La Russa, Mariaclelia; Zapardiel, Ignacio; Zalewski, Kamil; Laky, Rene; Dursun, Polat; Sukhin, Vladyslav; Lindquist, David; Lindemann, Kristina.
Afiliação
  • La Russa M; Department of Gynaecological Oncology, Norfolk and Norwich University Hospital NHS Trust, Norwich, Norfolk, UK.
  • Zapardiel I; Gynecological Oncology Unit, La Paz University Hospital, Madrid, Spain.
  • Zalewski K; Department of Gynecological Oncology, Holycross Cancer Center, Kielce, Poland.
  • Laky R; Division of Gynecology, Medical University of Graz, Graz, Austria.
  • Dursun P; Gynecological Oncology Unit, Baskent University, Ankara, Turkey.

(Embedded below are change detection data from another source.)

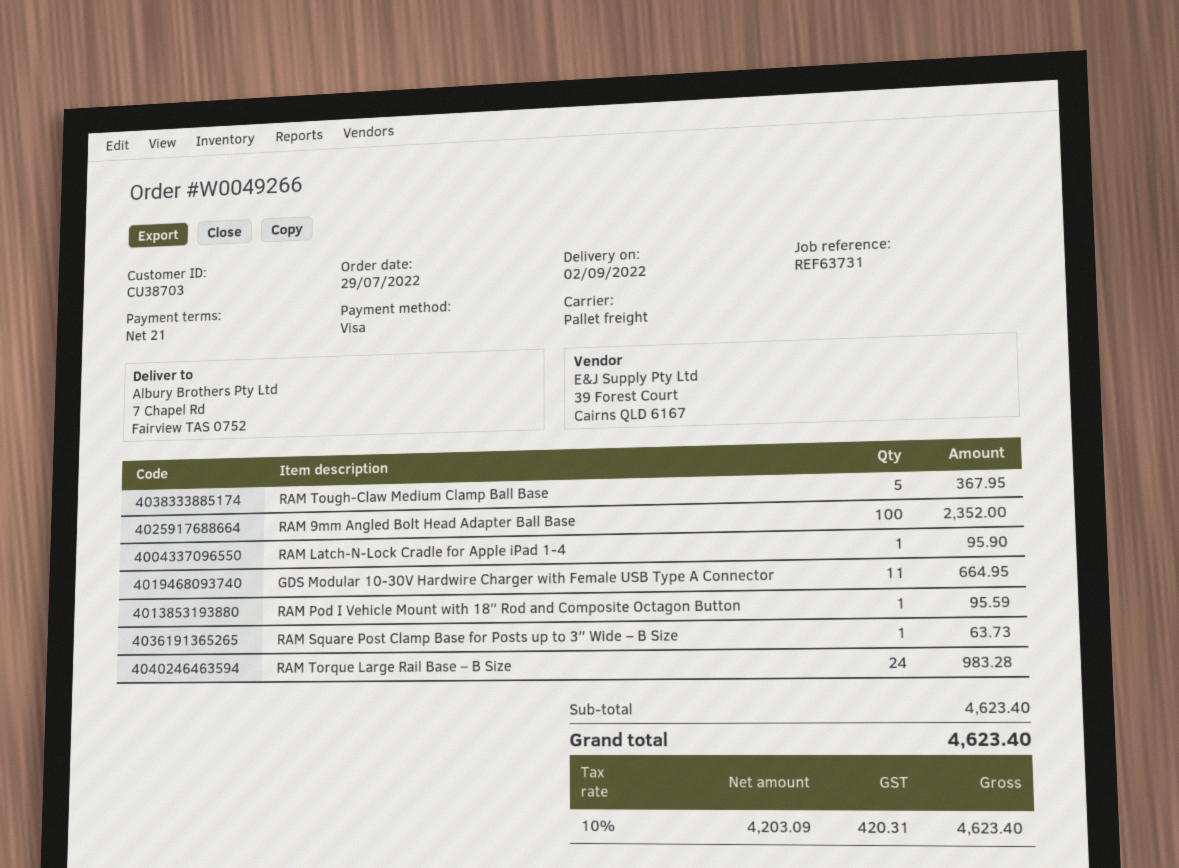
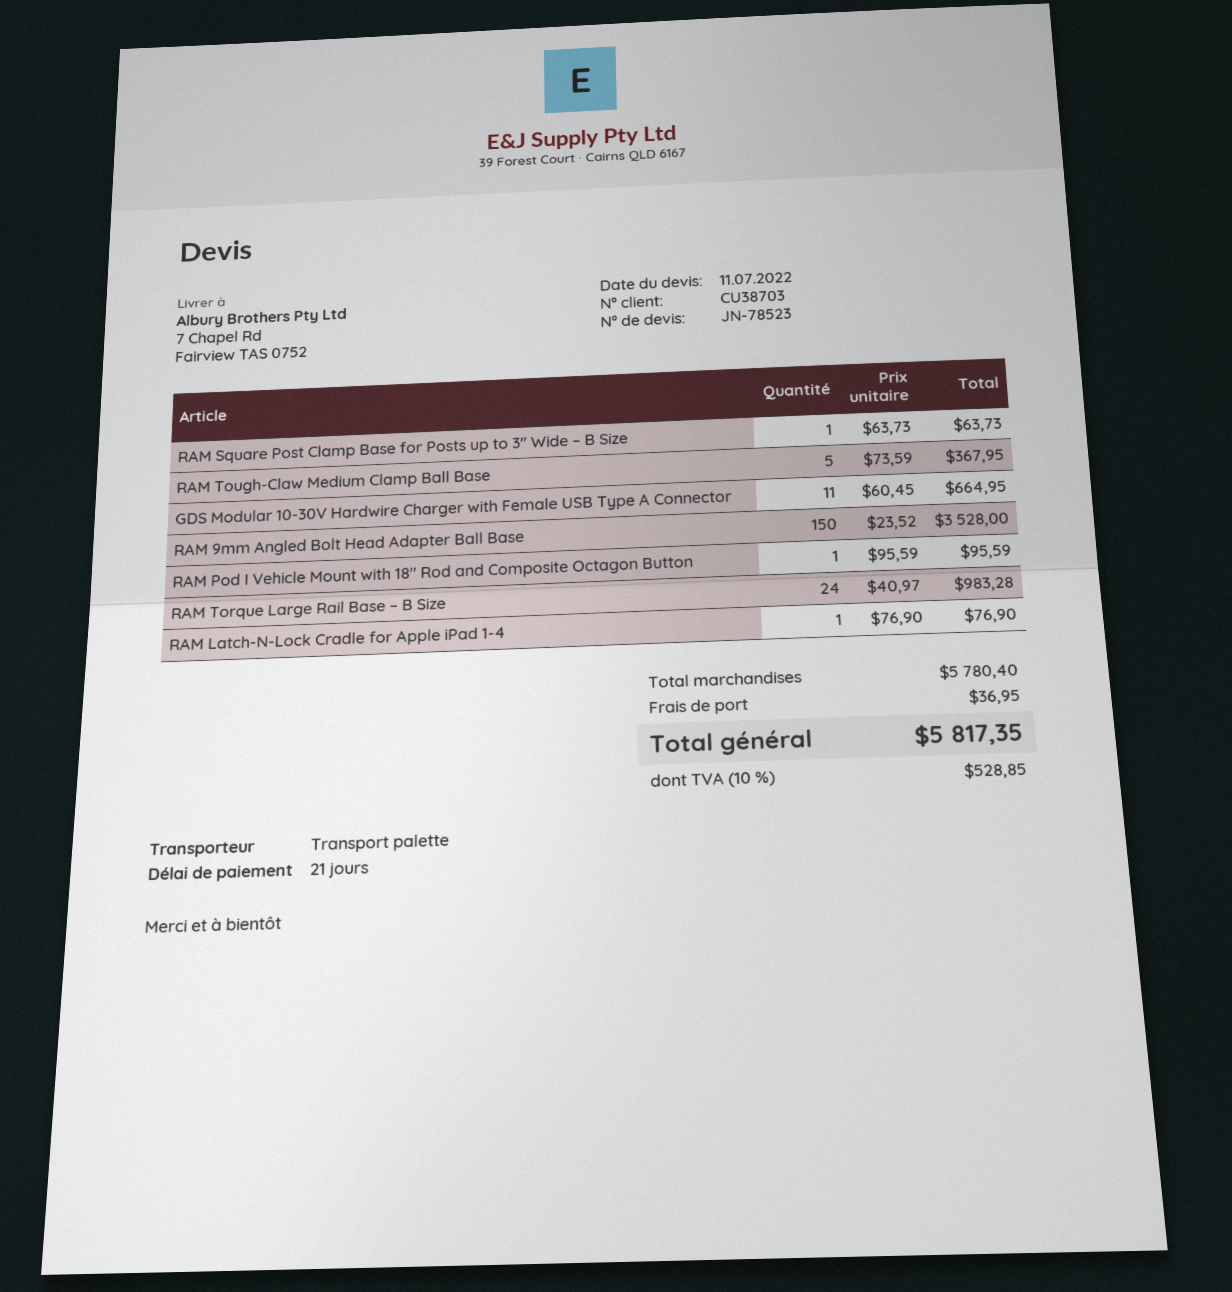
RAM 9mm Angled Bolt Head Adapter Ball Base: 100 for 2352.00 -> 150 for 3528.00
RAM Latch-N-Lock Cradle for Apple iPad 1-4: 1 for 95.90 -> 1 for 76.90
subtotal: 4623.40 -> 5780.40
shipping: none -> 36.95
tax: 10% = 420.31 -> 10% = 528.85
total: 4623.40 -> 5817.35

  • Sukhin V; Department of oncogynecology, Grigoriev Institute for Medical Radiology and Oncology, Kharkiv, Ukraine.
  • Lindquist D; Department of Clinical Sciences, Umea University, Umea, Sweden.
  • Lindemann K; Division of Cancer Medicine, Department of Gynaecological Oncology, Oslo University Hospital, Oslo, Norway klinde@ous-hf.no.
Article em En | MEDLINE | ID: mdl-32958506
INTRODUCTION: Palliative care is an important aspect of gynaecological oncology practice. In order to successfully integrate end-of-life (EOL) care in the disease trajectory, it is crucial to incorporate systematic training in subspecialty programmes in gynaecological oncology. We aimed to evaluate the quality of training in palliative care across gynaecological oncology fellows in Europe and to provide a framework to facilitate learning opportunities. METHODS: A web-based questionnaire was sent to members of the European Network of Young Gynae-Oncologists (ENYGO). The survey consisted of 36 items covering six domains: respondents' characteristics, quality and quantity of teaching, curriculum achievements, observation and feedback, EOL clinical practice and attitudes about palliative care. RESULTS: Of the 703 clinicians enrolled in the study, 142 responded (20.2%). Although the majority worked in university hospitals, only half of them (47%) were in a formal subspecialty programme. The majority of respondents (60%) were trained without a mandatory rotation in palliative care units and considered the quality of EOL care teaching as 'very poor' or 'poor' (57.7%). The majority of respondents (71.6%) did not receive any supervision or feedback at the time of their first consultation on changing the goals of care. CONCLUSION: Our study underlines lack of structured teaching and supervision in palliative care contents among European fellows in gynaecological oncology. Broad education of healthcare providers is a key factor to achieve the integration of palliative care in gynaecological oncology practice. Stakeholders like European Society of Gynaecological Oncology/ENYGO play an important role to facilitate educational activities and training programmes targeting to EOL care.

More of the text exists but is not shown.